2. Francis, married Sally Bedell.
3. Betsey, married Luke Higgins.
4. Allan (q.v.).
5. John, married Janet McDonald.
6. Margaret, married Robert Armstrong, a soldier who died in the U.S. army in the war of 1812.
7. William, died unmarried in his twenty-seventh year.
Mary (Berry) Stewart, the mother of these children, died at Ryegate, Vermont, where she was living with her husband on the Jesse Heath farm, formerly owned by Isaac Cameron. July 25, 1832, Allan Stewart was granted a pension "for nineteen months actual service as a private in the Mass. troops, Revolutionary War," the pension being eight dollars per month. After the death of his wife he lived with his son, John Stewart, in Barton, Vermont, where he died at the age of ninety-three years, the time of his death being about 1851.
(II) Allan (2), second son and fourth of the seven children of Allan (1) and Mary (Berry) Stewart, was born in Dunstable, N. H., April 22, 1788. He was brought up on his father's farm in Ryegate, Vermont, and aided his father in building his new house in 1806.
He was married, in July, 1800, to Mary, daughter of Alexander and Jean (Allen) Miller. She was born in Ryegate, Vermont, Feb. 15, 1789, and after their marriage they remained in Ryegate until 1815, and three of their children were born there. They removed to Canada in 1815, where Mr. Stewart kept a grocery store in a small settlement near Quebec for four years, and their daughters, Adeline and Margaret Allen, were born in Canada. In 1819 he returned with his wife and three remaining children to Ryegate and resumed farming on the farm now owned by Mr. Exley at South Ryegate, Vermont, building a log house a little south of the present building.
Children:
1. John Crawford, born in Ryegate, Jan. 30, 1810, died there Jan. 9, 1814.

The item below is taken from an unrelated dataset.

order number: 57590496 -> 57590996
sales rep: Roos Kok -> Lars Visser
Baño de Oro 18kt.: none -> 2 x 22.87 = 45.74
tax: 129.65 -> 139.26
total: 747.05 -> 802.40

2. Jean, born July 17, 1811, died in Canada, April 30, 1816.
3. Mary, born March 20, 1814, married John Conant, of Lowell, Mass., and died in April, 1853.

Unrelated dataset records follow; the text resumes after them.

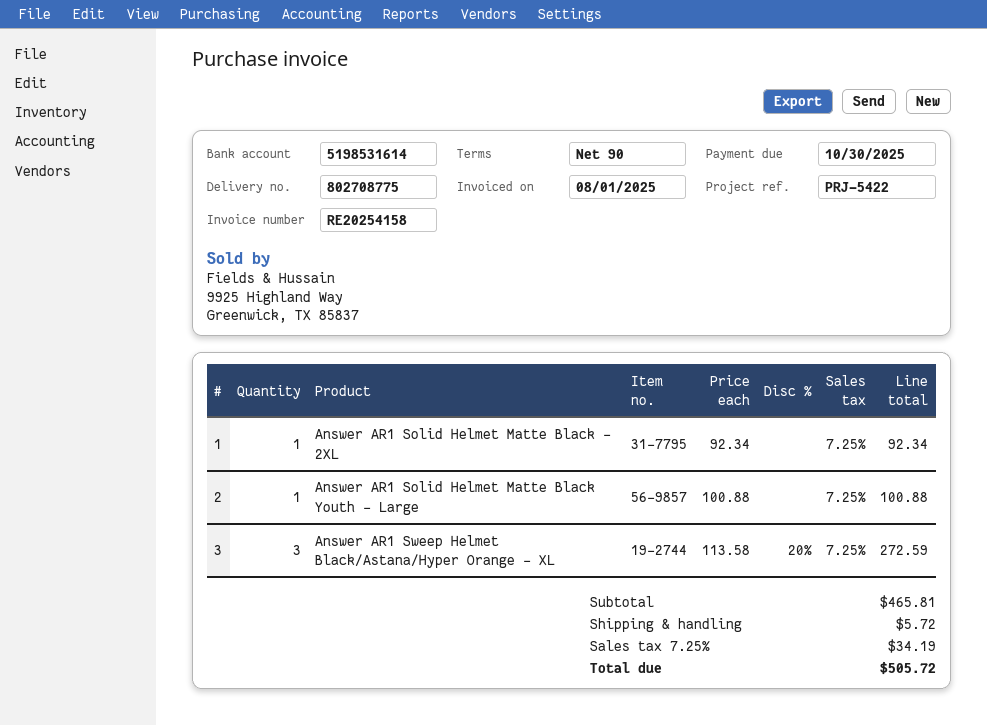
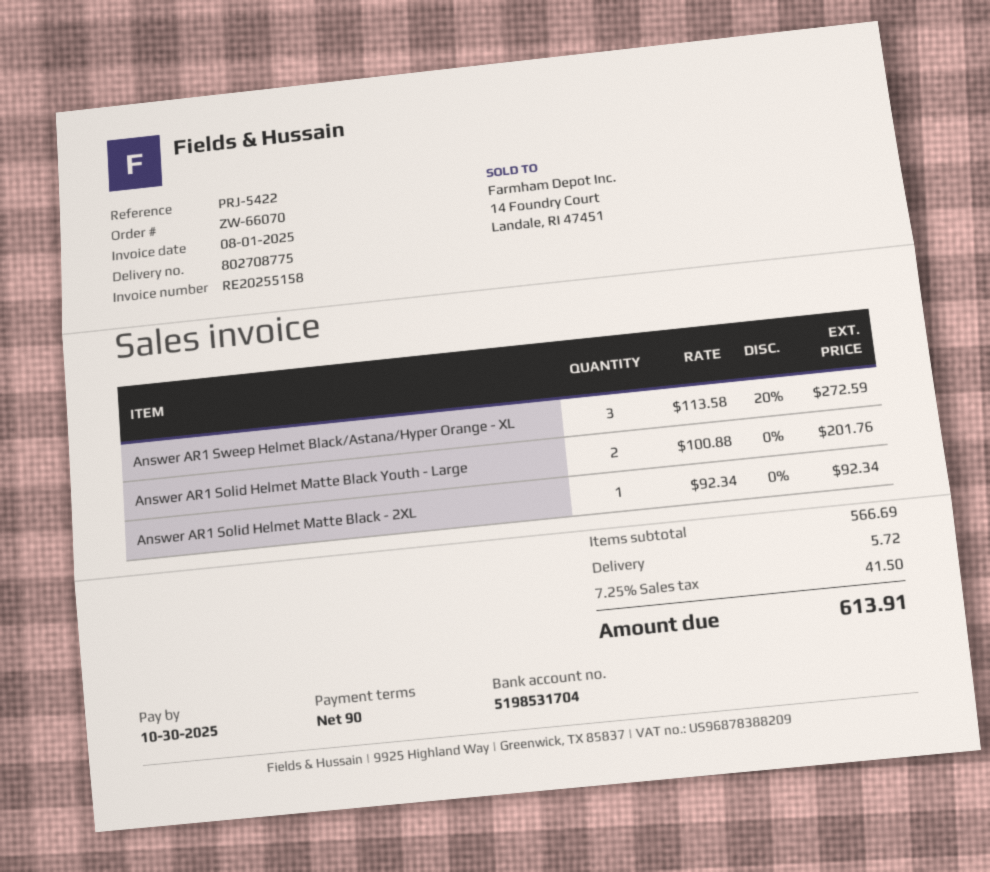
invoice number: RE20254158 -> RE20255158
bank account: 5198531614 -> 5198531704
Answer AR1 Solid Helmet Matte Black Youth - Large: 1 x 100.88 = 100.88 -> 2 x 100.88 = 201.76
subtotal: 465.81 -> 566.69
tax: 7.25% = 34.19 -> 7.25% = 41.50
total: 505.72 -> 613.91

4. Adeline, born in Canada, May 30, 1816, married (first) Morrill Ingalls in 1840, and (second) an Abbott, of Rumford, Maine, and died in that place Jan. 31, 1874.
5. Margaret Allen, born May 22, 1818, married Horace W. Stevens, of Walpole, N. H., and died Oct. 3, 1894.
6. Jane Allen, born in South Rygate, April 18, 1820, married Norman Harris, and died in Lowell, Mass., June 16, 1844.
7. Alexander Miller, born June 17, 1822, died Oct. 11, 1832.
8. Allan, born Aug. 4, 1824, married Cecilia S. Egbert, of Rochester, New York, had three children, and with his brother Duncan purchased the farm of his father, immediately after the death of their mother, and built the house and barn now (1908) standing. Allan Stewart Jr., died Sept. 11, 1874.
9. Duncan, (q.v.)
10. Eliza, born Jan. 1, 1828, died Nov. 20, 1851.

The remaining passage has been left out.